## Required action
The full listing, returned exactly and free of pictures, is the expected answer.

## Provided records
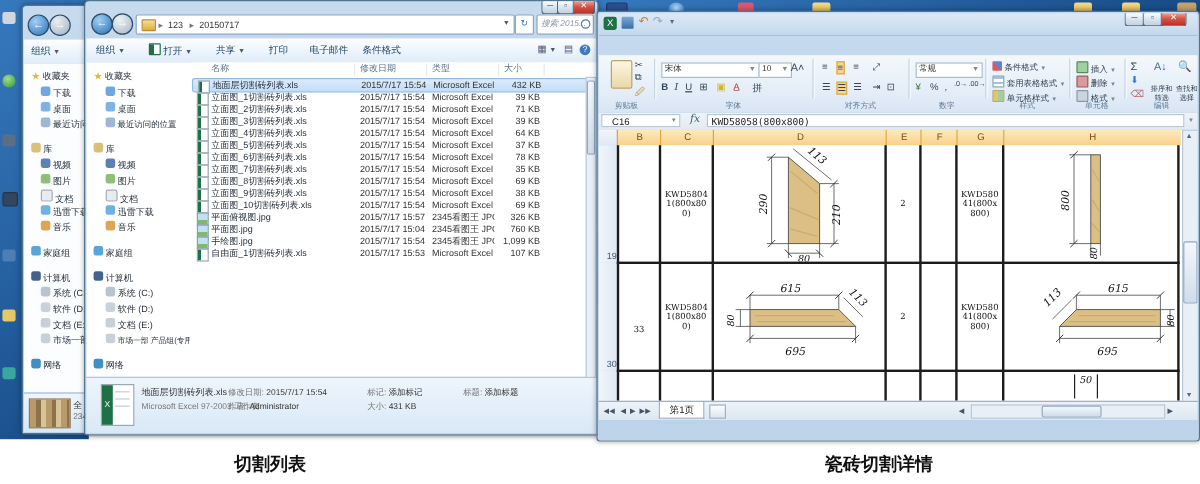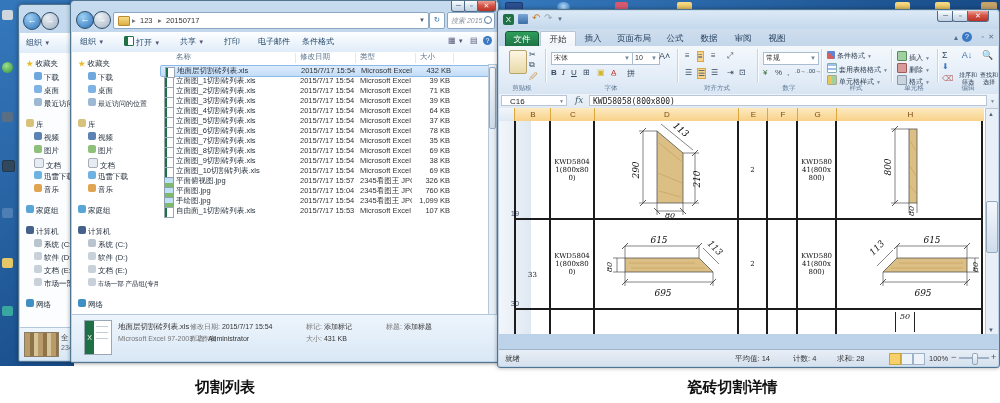--- a/index.html
+++ b/index.html
@@ -337,20 +337,6 @@
       <div class="cbtn close" style="left:468px;top:0;width:20px;">✕</div>
     </div>
 
-    <div class="abs xl-tabs" style="left:1px;top:19px;width:499px;height:17px;">
-      <span class="xtab file" style="left:6px;width:32px;">文件</span>
-      <span class="xtab active" style="left:41px;width:34px;">开始</span>
-      <span class="xtab" style="left:78px;width:32px;">插入</span>
-      <span class="xtab" style="left:112px;width:46px;">页面布局</span>
-      <span class="xtab" style="left:160px;width:32px;">公式</span>
-      <span class="xtab" style="left:194px;width:32px;">数据</span>
-      <span class="xtab" style="left:228px;width:32px;">审阅</span>
-      <span class="xtab" style="left:262px;width:32px;">视图</span>
-      <span class="abs" style="right:40px;top:4px;font-size:8px;color:#55708c;">▴</span>
-      <span class="abs" style="right:26px;top:3px;width:10px;height:10px;border-radius:50%;background:#3b79c2;color:#fff;font-size:7px;line-height:10px;text-align:center;">?</span>
-      <span class="abs" style="right:14px;top:4px;font-size:7px;color:#55708c;">▫</span>
-      <span class="abs" style="right:4px;top:4px;font-size:7px;color:#55708c;">✕</span>
-    </div>
 
     <div class="abs ribbon" style="left:1px;top:36px;width:499px;height:48px;">
 

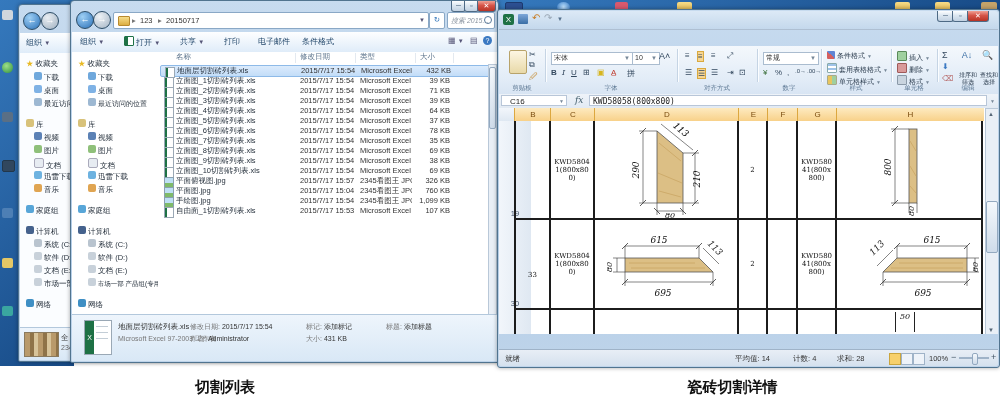--- a/index.html
+++ b/index.html
@@ -57,8 +57,8 @@
   .fmbar{background:linear-gradient(#eef3f9,#e2eaf3);border-bottom:1px solid #aebfd2;}
   .xl-colhead{position:absolute;top:0;height:13px;background:linear-gradient(#fdeac0,#f8d189);border-left:1px solid #dca73f;
               font-size:8px;line-height:13px;text-align:center;color:#7a4c10;}
-  .rowhead{position:absolute;left:0;width:32px;background:linear-gradient(90deg,#f2f6fb,#dfe8f2);
-           border-bottom:1px solid #b7c6d6;font-size:7.5px;color:#44556b;text-align:center;}
+  .rowhead{position:absolute;left:0;width:15px;background:linear-gradient(90deg,#f2f6fb,#dfe8f2);
+           border-bottom:1px solid #b7c6d6;font-size:7.5px;color:#44556b;text-align:right;}
   .gline{position:absolute;background:#1c1c1c;}
   .xcell{position:absolute;display:flex;align-items:center;justify-content:center;text-align:center;
          font-size:7px;line-height:8px;color:#111;word-break:break-all;padding:0 2px;box-sizing:border-box;

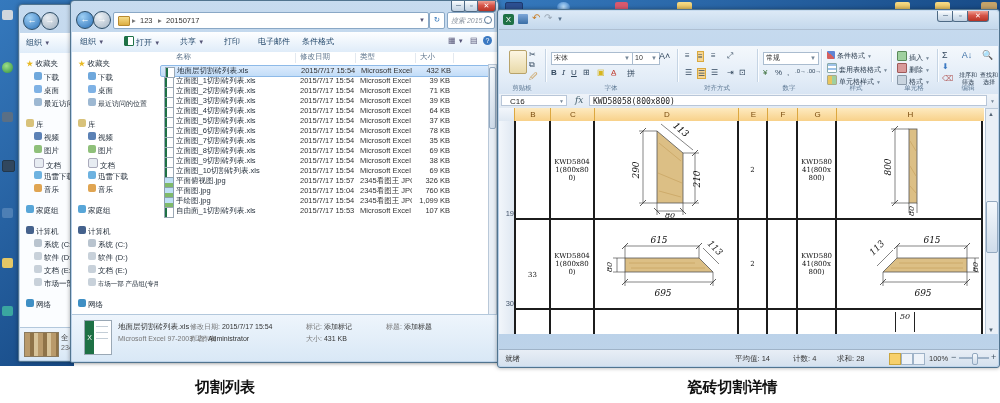--- a/index.html
+++ b/index.html
@@ -497,6 +497,19 @@
       </div>
     </div>
 
+    <div class="abs sheettabs" style="left:1px;top:324px;width:499px;height:15px;">
+      <span class="abs" style="left:4px;top:3px;font-size:6px;color:#456;">◀◀</span>
+      <span class="abs" style="left:18px;top:3px;font-size:6px;color:#456;">◀</span>
+      <span class="abs" style="left:26px;top:3px;font-size:6px;color:#456;">▶</span>
+      <span class="abs" style="left:34px;top:3px;font-size:6px;color:#456;">▶▶</span>
+      <span class="abs" style="left:50px;top:0;height:13px;padding:0 8px;background:#fff;border:1px solid #9fb3c8;border-top:none;font-size:8px;line-height:13px;">第1页</span>
+      <span class="abs" style="left:92px;top:2px;width:12px;height:10px;background:linear-gradient(#fdfeff,#dce6f0);border:1px solid #9fb3c8;"></span>
+      <span class="abs" style="left:300px;top:3px;font-size:6px;color:#456;">◀</span>
+      <div class="abs scroll" style="left:310px;top:2px;width:160px;height:10px;">
+        <div class="thumb" style="position:absolute;left:58px;top:0;width:48px;height:8px;"></div>
+      </div>
+      <span class="abs" style="left:474px;top:3px;font-size:6px;color:#456;">▶</span>
+    </div>
 
     <div class="abs statusbar" style="left:1px;top:339px;width:499px;height:16px;border-radius:0 0 2px 2px;">
       <span class="abs" style="left:6px;top:4px;">就绪</span>

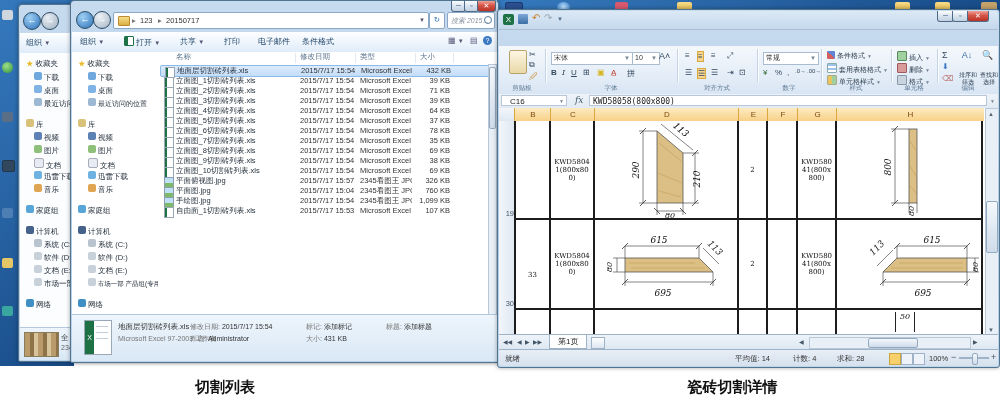--- a/index.html
+++ b/index.html
@@ -511,21 +511,6 @@
       <span class="abs" style="left:474px;top:3px;font-size:6px;color:#456;">▶</span>
     </div>
 
-    <div class="abs statusbar" style="left:1px;top:339px;width:499px;height:16px;border-radius:0 0 2px 2px;">
-      <span class="abs" style="left:6px;top:4px;">就绪</span>
-      <span class="abs" style="left:236px;top:4px;">平均值: 14</span>
-      <span class="abs" style="left:294px;top:4px;">计数: 4</span>
-      <span class="abs" style="left:338px;top:4px;">求和: 28</span>
-      <div class="vieww" style="left:390px;background:#f7d06c;border-color:#caa53e;"></div>
-      <div class="vieww" style="left:402px;"></div>
-      <div class="vieww" style="left:414px;"></div>
-      <span class="abs" style="left:430px;top:4px;">100%</span>
-      <span class="abs" style="left:452px;top:2px;font-size:9px;color:#456;">−</span>
-      <div class="abs" style="left:460px;top:7px;width:30px;height:2px;background:#9fb3c8;">
-        <div class="thumb" style="position:absolute;left:13px;top:-4px;width:4px;height:10px;"></div>
-      </div>
-      <span class="abs" style="left:492px;top:2px;font-size:9px;color:#456;">+</span>
-    </div>
   </div>
 
   <div class="caption" style="left:140px;top:378px;width:170px;">切割列表</div>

## Task answer
--- a/index.html
+++ b/index.html
@@ -337,20 +337,6 @@
       <div class="cbtn close" style="left:468px;top:0;width:20px;">✕</div>
     </div>
 
-    <div class="abs xl-tabs" style="left:1px;top:19px;width:499px;height:17px;">
-      <span class="xtab file" style="left:6px;width:32px;">文件</span>
-      <span class="xtab active" style="left:41px;width:34px;">开始</span>
-      <span class="xtab" style="left:78px;width:32px;">插入</span>
-      <span class="xtab" style="left:112px;width:46px;">页面布局</span>
-      <span class="xtab" style="left:160px;width:32px;">公式</span>
-      <span class="xtab" style="left:194px;width:32px;">数据</span>
-      <span class="xtab" style="left:228px;width:32px;">审阅</span>
-      <span class="xtab" style="left:262px;width:32px;">视图</span>
-      <span class="abs" style="right:40px;top:4px;font-size:8px;color:#55708c;">▴</span>
-      <span class="abs" style="right:26px;top:3px;width:10px;height:10px;border-radius:50%;background:#3b79c2;color:#fff;font-size:7px;line-height:10px;text-align:center;">?</span>
-      <span class="abs" style="right:14px;top:4px;font-size:7px;color:#55708c;">▫</span>
-      <span class="abs" style="right:4px;top:4px;font-size:7px;color:#55708c;">✕</span>
-    </div>
 
     <div class="abs ribbon" style="left:1px;top:36px;width:499px;height:48px;">
 

--- a/index.html
+++ b/index.html
@@ -57,8 +57,8 @@
   .fmbar{background:linear-gradient(#eef3f9,#e2eaf3);border-bottom:1px solid #aebfd2;}
   .xl-colhead{position:absolute;top:0;height:13px;background:linear-gradient(#fdeac0,#f8d189);border-left:1px solid #dca73f;
               font-size:8px;line-height:13px;text-align:center;color:#7a4c10;}
-  .rowhead{position:absolute;left:0;width:32px;background:linear-gradient(90deg,#f2f6fb,#dfe8f2);
-           border-bottom:1px solid #b7c6d6;font-size:7.5px;color:#44556b;text-align:center;}
+  .rowhead{position:absolute;left:0;width:15px;background:linear-gradient(90deg,#f2f6fb,#dfe8f2);
+           border-bottom:1px solid #b7c6d6;font-size:7.5px;color:#44556b;text-align:right;}
   .gline{position:absolute;background:#1c1c1c;}
   .xcell{position:absolute;display:flex;align-items:center;justify-content:center;text-align:center;
          font-size:7px;line-height:8px;color:#111;word-break:break-all;padding:0 2px;box-sizing:border-box;

--- a/index.html
+++ b/index.html
@@ -497,6 +497,19 @@
       </div>
     </div>
 
+    <div class="abs sheettabs" style="left:1px;top:324px;width:499px;height:15px;">
+      <span class="abs" style="left:4px;top:3px;font-size:6px;color:#456;">◀◀</span>
+      <span class="abs" style="left:18px;top:3px;font-size:6px;color:#456;">◀</span>
+      <span class="abs" style="left:26px;top:3px;font-size:6px;color:#456;">▶</span>
+      <span class="abs" style="left:34px;top:3px;font-size:6px;color:#456;">▶▶</span>
+      <span class="abs" style="left:50px;top:0;height:13px;padding:0 8px;background:#fff;border:1px solid #9fb3c8;border-top:none;font-size:8px;line-height:13px;">第1页</span>
+      <span class="abs" style="left:92px;top:2px;width:12px;height:10px;background:linear-gradient(#fdfeff,#dce6f0);border:1px solid #9fb3c8;"></span>
+      <span class="abs" style="left:300px;top:3px;font-size:6px;color:#456;">◀</span>
+      <div class="abs scroll" style="left:310px;top:2px;width:160px;height:10px;">
+        <div class="thumb" style="position:absolute;left:58px;top:0;width:48px;height:8px;"></div>
+      </div>
+      <span class="abs" style="left:474px;top:3px;font-size:6px;color:#456;">▶</span>
+    </div>
 
     <div class="abs statusbar" style="left:1px;top:339px;width:499px;height:16px;border-radius:0 0 2px 2px;">
       <span class="abs" style="left:6px;top:4px;">就绪</span>

--- a/index.html
+++ b/index.html
@@ -511,21 +511,6 @@
       <span class="abs" style="left:474px;top:3px;font-size:6px;color:#456;">▶</span>
     </div>
 
-    <div class="abs statusbar" style="left:1px;top:339px;width:499px;height:16px;border-radius:0 0 2px 2px;">
-      <span class="abs" style="left:6px;top:4px;">就绪</span>
-      <span class="abs" style="left:236px;top:4px;">平均值: 14</span>
-      <span class="abs" style="left:294px;top:4px;">计数: 4</span>
-      <span class="abs" style="left:338px;top:4px;">求和: 28</span>
-      <div class="vieww" style="left:390px;background:#f7d06c;border-color:#caa53e;"></div>
-      <div class="vieww" style="left:402px;"></div>
-      <div class="vieww" style="left:414px;"></div>
-      <span class="abs" style="left:430px;top:4px;">100%</span>
-      <span class="abs" style="left:452px;top:2px;font-size:9px;color:#456;">−</span>
-      <div class="abs" style="left:460px;top:7px;width:30px;height:2px;background:#9fb3c8;">
-        <div class="thumb" style="position:absolute;left:13px;top:-4px;width:4px;height:10px;"></div>
-      </div>
-      <span class="abs" style="left:492px;top:2px;font-size:9px;color:#456;">+</span>
-    </div>
   </div>
 
   <div class="caption" style="left:140px;top:378px;width:170px;">切割列表</div>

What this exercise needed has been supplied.